Merge branch 'kc/update_constraint_docs' of https://github.com/broadinstitute/gnomad-browser into kc/update_constraint_docs

ch-kr · ch-kr · commit 69de578681fe · 2026-03-17T16:30:25.000-04:00
diff --git a/browser/help/topics/constraint.md b/browser/help/topics/constraint.md
@@ -30,9 +30,9 @@ The observed variant count is the number of unique single nucleotide variants in
 
 #### Expected variant count
 
-[Coverage](gnomad.broadinstitute.org/help/how-was-coverage-calculated) for gnomAD v4 was calculated from sample [genomic VCFs (gVCFs)](https://gatk.broadinstitute.org/hc/en-us/articles/360035531812-GVCF-Genomic-Variant-Call-Format), which is less granular than coverage information from read data due to the reference block structure within gVCFs. In gnomAD v4.1.1, we use [allele number (AN)](https://gnomad.broadinstitute.org/news/2024-04-gnomad-v4-1/#allele-numbers-across-all-possible-sites) as a higher resolution proxy for coverage in constraint calculations.
+[Coverage](https://gnomad.broadinstitute.org/help/how-was-coverage-calculated) for gnomAD v4 was calculated from sample [genomic VCFs (gVCFs)](https://gatk.broadinstitute.org/hc/en-us/articles/360035531812-GVCF-Genomic-Variant-Call-Format), which is less granular than coverage information from read data due to the reference block structure within gVCFs. In gnomAD v4.1.1, we use [allele number (AN)](https://gnomad.broadinstitute.org/news/2024-04-gnomad-v4-1/#allele-numbers-across-all-possible-sites) as a higher resolution proxy for coverage in constraint calculations.
 
-We calculate the expected number of variants for all bases with median AN percent (percent of total possible allele number observed at a site) ≥ 20 in our exome samples using a mutational model that corrects for local sequence context and CpG methylation levels. Following the methods described in section 4.1 of the supplement in [Karczewski _et al._ Nature 2020](https://www.nature.com/articles/s41586-020-2308-7), we calculate a coverage model for sites with median AN percent between 20% and 90% in the gnomAD exome samples and use this model to adjust expected variant counts at low coverage sites.
+We calculate the expected number of variants for all bases with AN percent (percent of total possible allele number observed at a site) ≥ 20 in our exome samples using a mutational model that corrects for local sequence context and CpG methylation levels. Following the methods described in section 4.1 of the supplement in [Karczewski _et al._ Nature 2020](https://www.nature.com/articles/s41586-020-2308-7), we calculate a coverage model for sites with AN percent between 20% and 90% in the gnomAD exome samples and use this model to adjust expected variant counts at low coverage sites.
 
 #### pLoF Variant types
 
@@ -42,7 +42,7 @@ For pLoF counts, only nonsense, splice donor and acceptor site variants caused b
 
 #### <a id="loeuf"></a>Observed / expected (`oe`) and the Loss-of-function Observed / expected upper bound fraction (`LOEUF`) score
 
-We have calculated the ratio of the observed / expected (`oe`) number of loss-of-function variants for all bases with median AN percent ≥ 20 in the MANE Select (v4 on GRCh38) or canonical (ExAC and v2 on GRCh37) and other non-Select/canonical transcript for each gene.
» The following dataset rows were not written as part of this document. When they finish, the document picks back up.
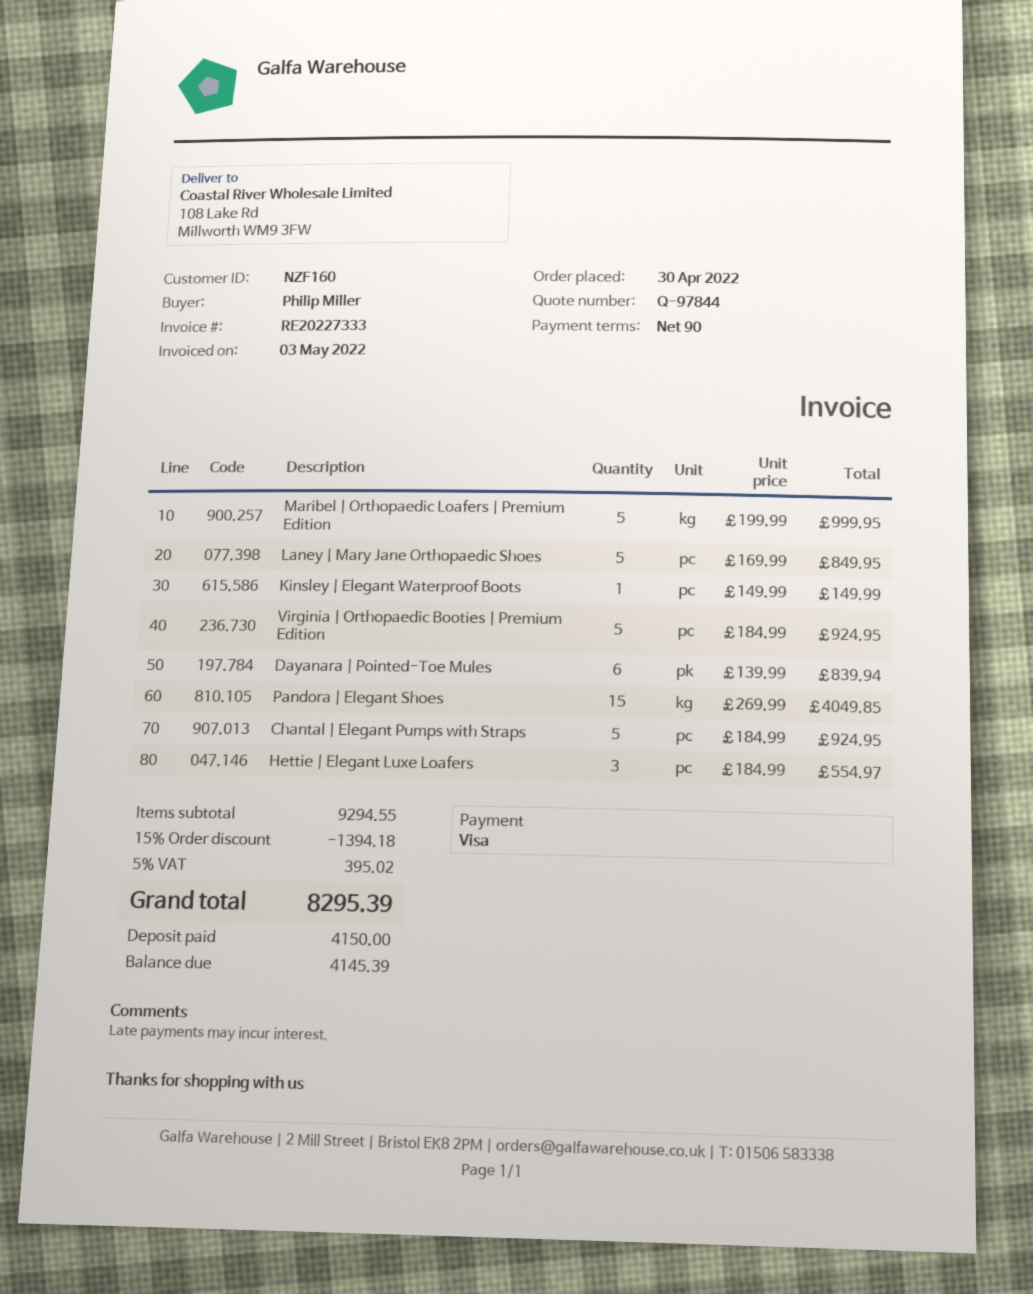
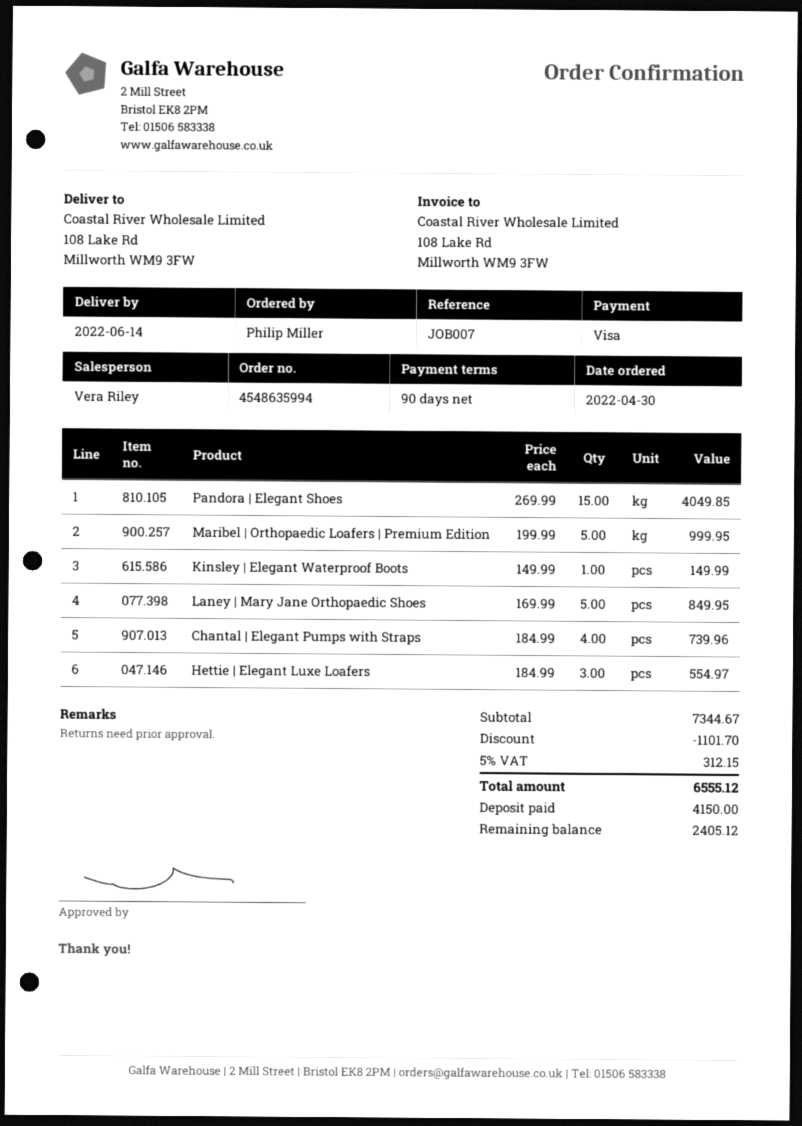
Virginia | Orthopaedic Booties | Premium Edition: 5 x 184.99 = 924.95 -> none
Dayanara | Pointed-Toe Mules: 6 x 139.99 = 839.94 -> none
Chantal | Elegant Pumps with Straps: 5 x 184.99 = 924.95 -> 4 x 184.99 = 739.96
subtotal: 9294.55 -> 7344.67
discount: 1394.18 -> 1101.70
tax: 5% = 395.02 -> 5% = 312.15
total: 8295.39 -> 6555.12
balance: 4145.39 -> 2405.12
The expected counts are based on a mutational model that takes sequence context and methylation into account.
+We have calculated the ratio of the observed / expected (`oe`) number of loss-of-function variants for all bases with AN percent ≥ 20 in the MANE Select (v4 on GRCh38) or canonical (ExAC and v2 on GRCh37) and other non-Select/canonical transcript for each gene. The expected counts are based on a mutational model that takes sequence context and methylation into account.
 
 In its original formulation, LOEUF was computed using a frequentist approach: the observed and expected LoF counts were modeled as Poisson-distributed, and the score was defined as the upper bound of a central 90% Poisson confidence interval around the observed count, divided by the neutral expectation. While intuitive, this approach treats the true underlying number of LoF variants as a fixed but unknown parameter, and the confidence interval it produces has a strictly frequentist interpretation — one that does not directly quantify uncertainty about it given the data at hand.